Amyraldisme (of Amyraldianisme) is de leer dat God besloot dat Jezus zou sterven voor iedereen die zou geloven, voordat Hij mensen verkoos (predestinatie) om geloof te geven, omdat Hij zag dat niemand uit zichzelf zou geloven. Jezus zou dan gestorven zijn voor iedereen, maar de kracht van de verzoening blijft beperkt tot de mensen die uitverkoren waren tot het geloof, en zo blijft de calvinistische doctrine over de voorbestemming behouden.

Het Amyraldisme is genoemd naar Moses Amyraut, die er, na John Cameron (1580-1625), de verdediger en verspreider van was. Deze leer staat ook bekend als de School van Saumur, omdat Amyraut professor in de theologie was aan deze universiteit, en zijn zienswijze door collega professoren daar gedeeld werd.

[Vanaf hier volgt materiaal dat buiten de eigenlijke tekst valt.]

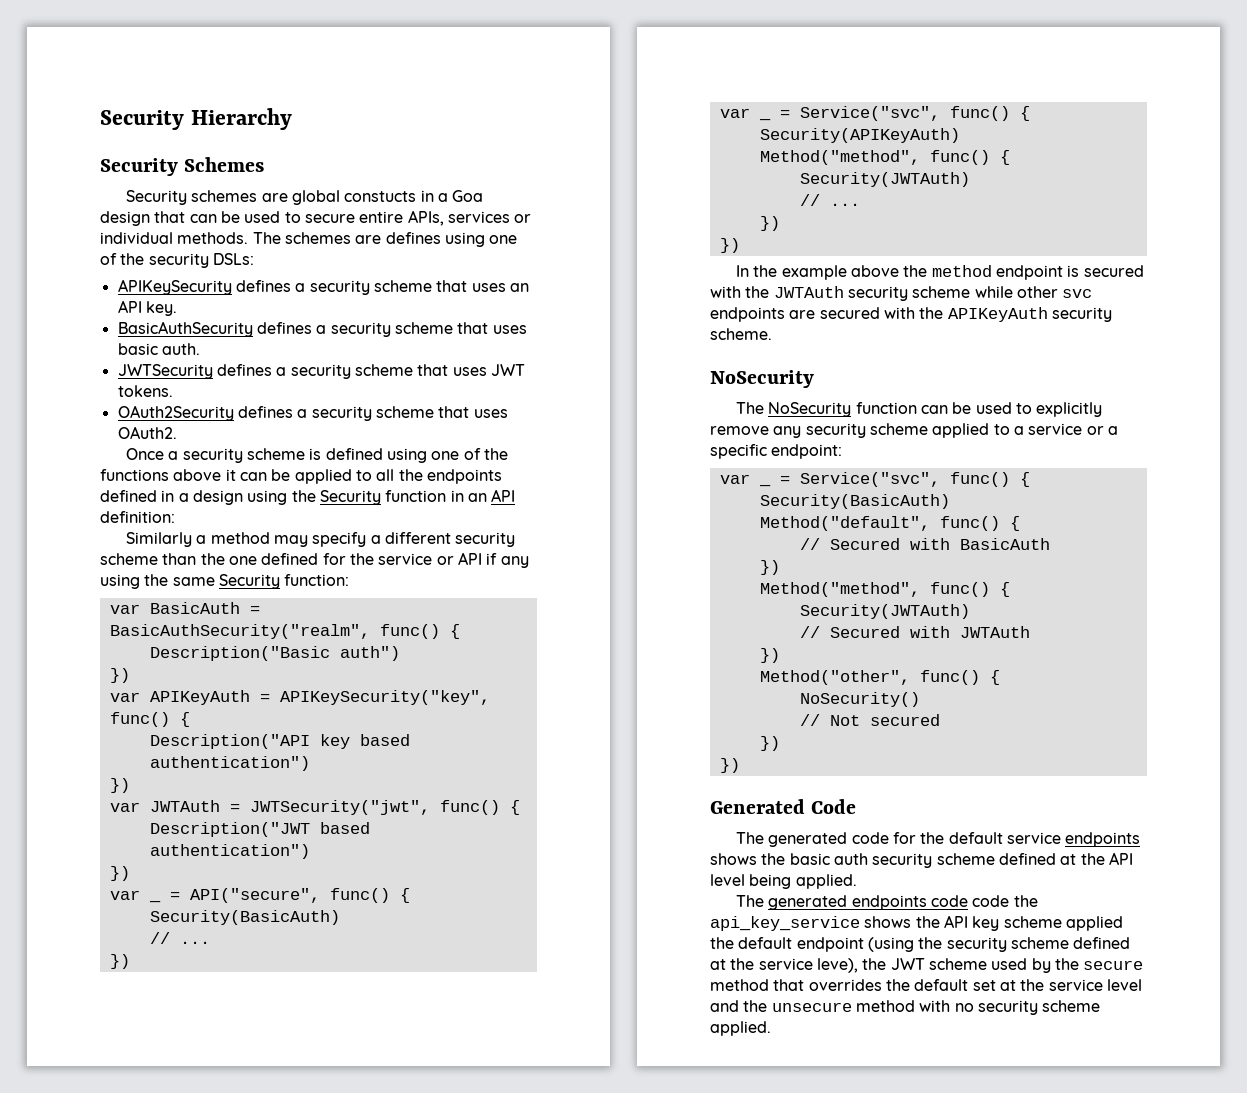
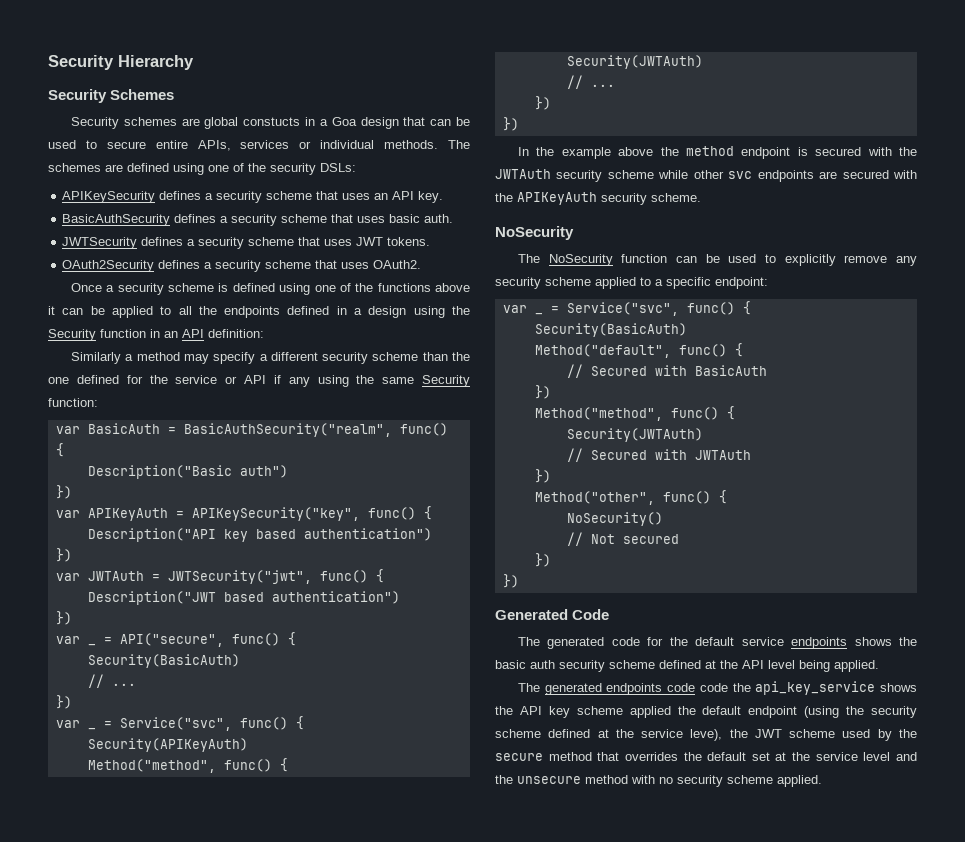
[385,232,441,244] defines -> [127,163,169,172] defined
[1028,423,1118,435] service or a -> (663, 282) none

Inhoud en achtergrond[bewerken | brontekst bewerken]

Amyraut’s doel was om het leerstuk van de predestinatie zo voor te stellen dat God liefde daar het grootst in zou blijken. Deze insteek had ook zijn voorganger John Cameron, die door sommige tijdgenoten de meest effectieve bestrijder van de remonstranten genoemd wordt.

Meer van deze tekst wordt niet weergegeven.